There is a catch, however. Ghostery is owned by Evidon, itself an ad tracking company, and it makes money from Ghostery by selling information about what ads and other trackers you block back to the advertisers being affected. Fortunately, this is an opt-in feature called “Ghostrank” that Ghostery is very clear about when you first install it. Don’t opt-in, and you needn’t worry.
Still, this particular caveat is something that those of us who are especially privacy-conscious may not be comfortable with. If that’s the case, install the next-best add-on for this particular feature: Disconnect (Firefox download | Google Chrome download). The Electronic Frontier Foundation also has a new extension called Privacy Badger that is similar to Ghostery and Disconnect. I would tend to trust Privacy Badger more since it is a product of the EFF, a staunch advocate for our right to online privacy. However, it is still in public beta and its effectiveness is not yet proven, so I wouldn’t rely on it just yet.
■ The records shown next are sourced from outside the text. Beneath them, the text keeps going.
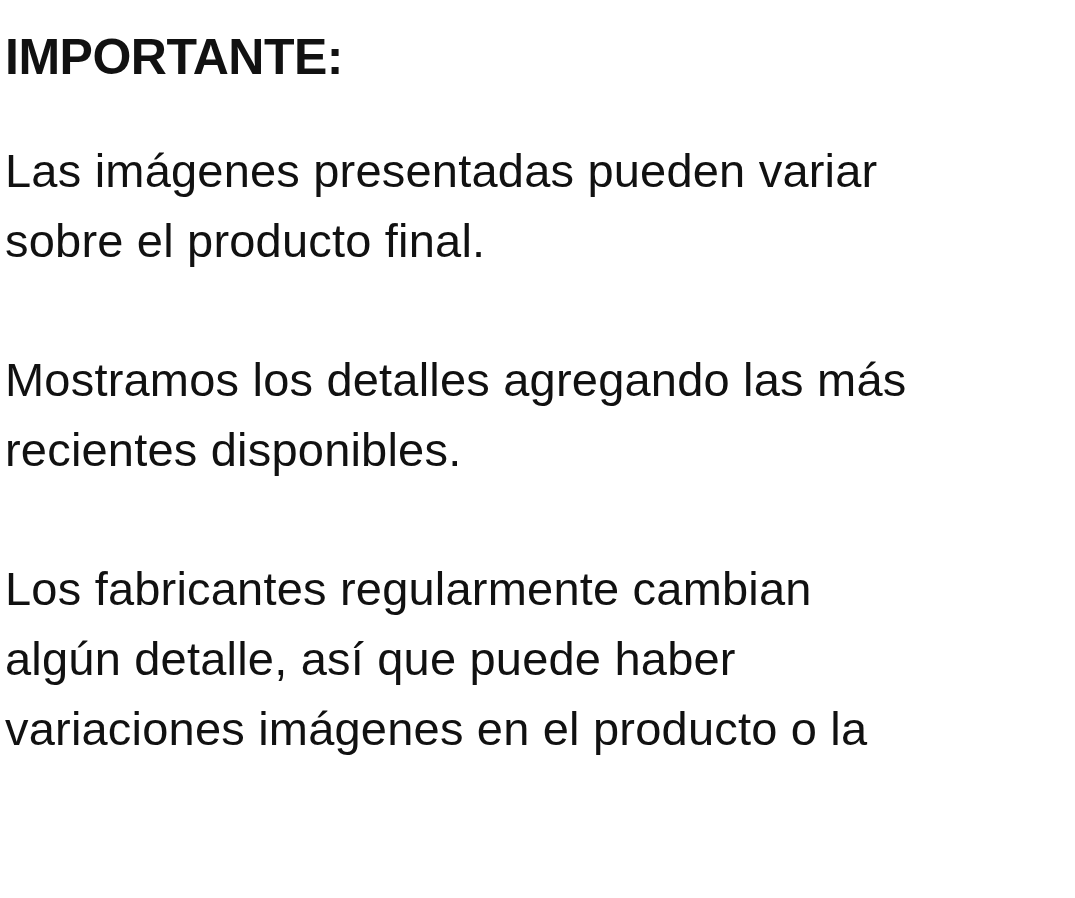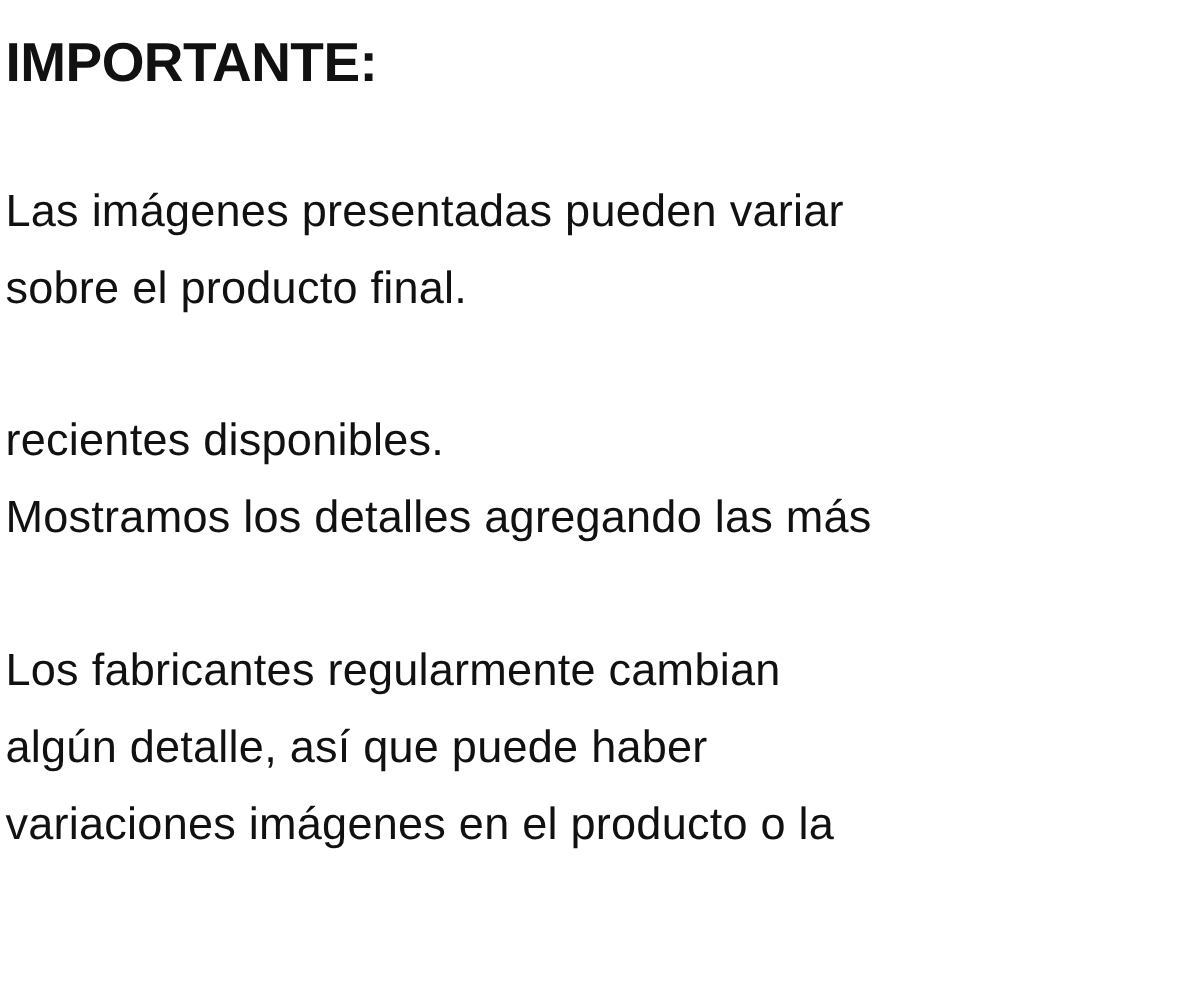--- a/index.html
+++ b/index.html
@@ -19,50 +19,50 @@
     width: 1075px;
     height: 898px;
     padding: 22px 6px 0 5px;
     background: #ffffff;
   }
   .heading {
     font-size: 50px;
     font-weight: 800;
     line-height: 70px;
     letter-spacing: -0.5px;
-    margin: 0 0 64px 0;
+    margin: 0 0 44px 0;
     white-space: nowrap;
   }
   .paragraph {
     margin: 0 0 69px 0;
   }
   .line {
     display: block;
-    font-size: 41px;
+    font-size: 47px;
     font-weight: 400;
     line-height: 70px;
     letter-spacing: 0.2px;
     white-space: nowrap;
   }
 </style>
 </head>
 <body>
 
 <div class="page">
 
   <h1 class="heading">IMPORTANTE:</h1>
 
   <div class="paragraph">
     <span class="line">Las imágenes presentadas pueden variar</span>
     <span class="line">sobre el producto final.</span>
   </div>
 
   <div class="paragraph">
+    <span class="line">Mostramos los detalles agregando las más</span>
     <span class="line">recientes disponibles.</span>
-    <span class="line">Mostramos los detalles agregando las más</span>
   </div>
 
   <div class="paragraph">
     <span class="line">Los fabricantes regularmente cambian</span>
     <span class="line">algún detalle, así que puede haber</span>
     <span class="line">variaciones imágenes en el producto o la</span>
   </div>
 
 </div>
Please note that Ghostery and similar extensions will break some sites’ functionality and layout. If that is the case, you do have the option to pause Ghostery by clicking its icon in the toolbar and clicking the Pause Blocking button. If you’re the paranoid type, as I am, you may learn to live with that.
Advertisements are one of the top ways in which we are tracked online. They’re also obnoxious, intrusive, frequently misleading to the point of accidentally infecting our computers with malware (don’t ever click an ad that tells you your computer needs to be “optimized”), and they can slow page load times way down. Adblock Plus is one of a few extensions that does its best to remove ads from sites so that none of the above pesters you, and it’s the best I’ve ever used. Adblock Plus has a few extra features to block trackers, but we’ll leave that to either Ghostery or Disconnect.me.
Keep in mind that most sites rely on advertisements to stay online, never mind make money. If a site’s advertisements are not too disruptive, you should be considerate and disable Adblock on that site. This can be done by clicking the red ABP icon in the toolbar and clicking the option that reads Enabled on this site to disable it. Unless instructed otherwise, Adblock will allow some of these non-intrusive ads through its filter.
Also note that many sites have advertisements so thoroughly integrated into their layouts that blocking them will actually break the pages you are trying to read. I have noticed this a lot on cnet.com, one of my favorite tech news sites. Additionally, many streaming videos start out with advertisements that Adblock Plus blocks as well. This will more often than not stop the main video from loading at all.
Self-Destructing Cookies (Firefox download only, not available for Chrome)
Not convinced that all the cookies that find their way onto your computer are being blocked or erased? Self-destructing cookies will delete cookies when they are no longer needed by the browser tab you are currently using. Specific cookies can be white-listed so that they never disappear, but the rest will go bye-bye.
NoScript Security Suite (Firefox download only, not available for Chrome)
These are what I consider to be the best privacy extensions, but there are quite a few more out there for both Firefox and for Chrome. Almost all extensions are free, so play around and see what you like. And if you find one you really like, consider donating towards its continued development. Developers for extensions like these do the work they do out of a sense of community and aren't generally in this for the money, but they won't turn it away.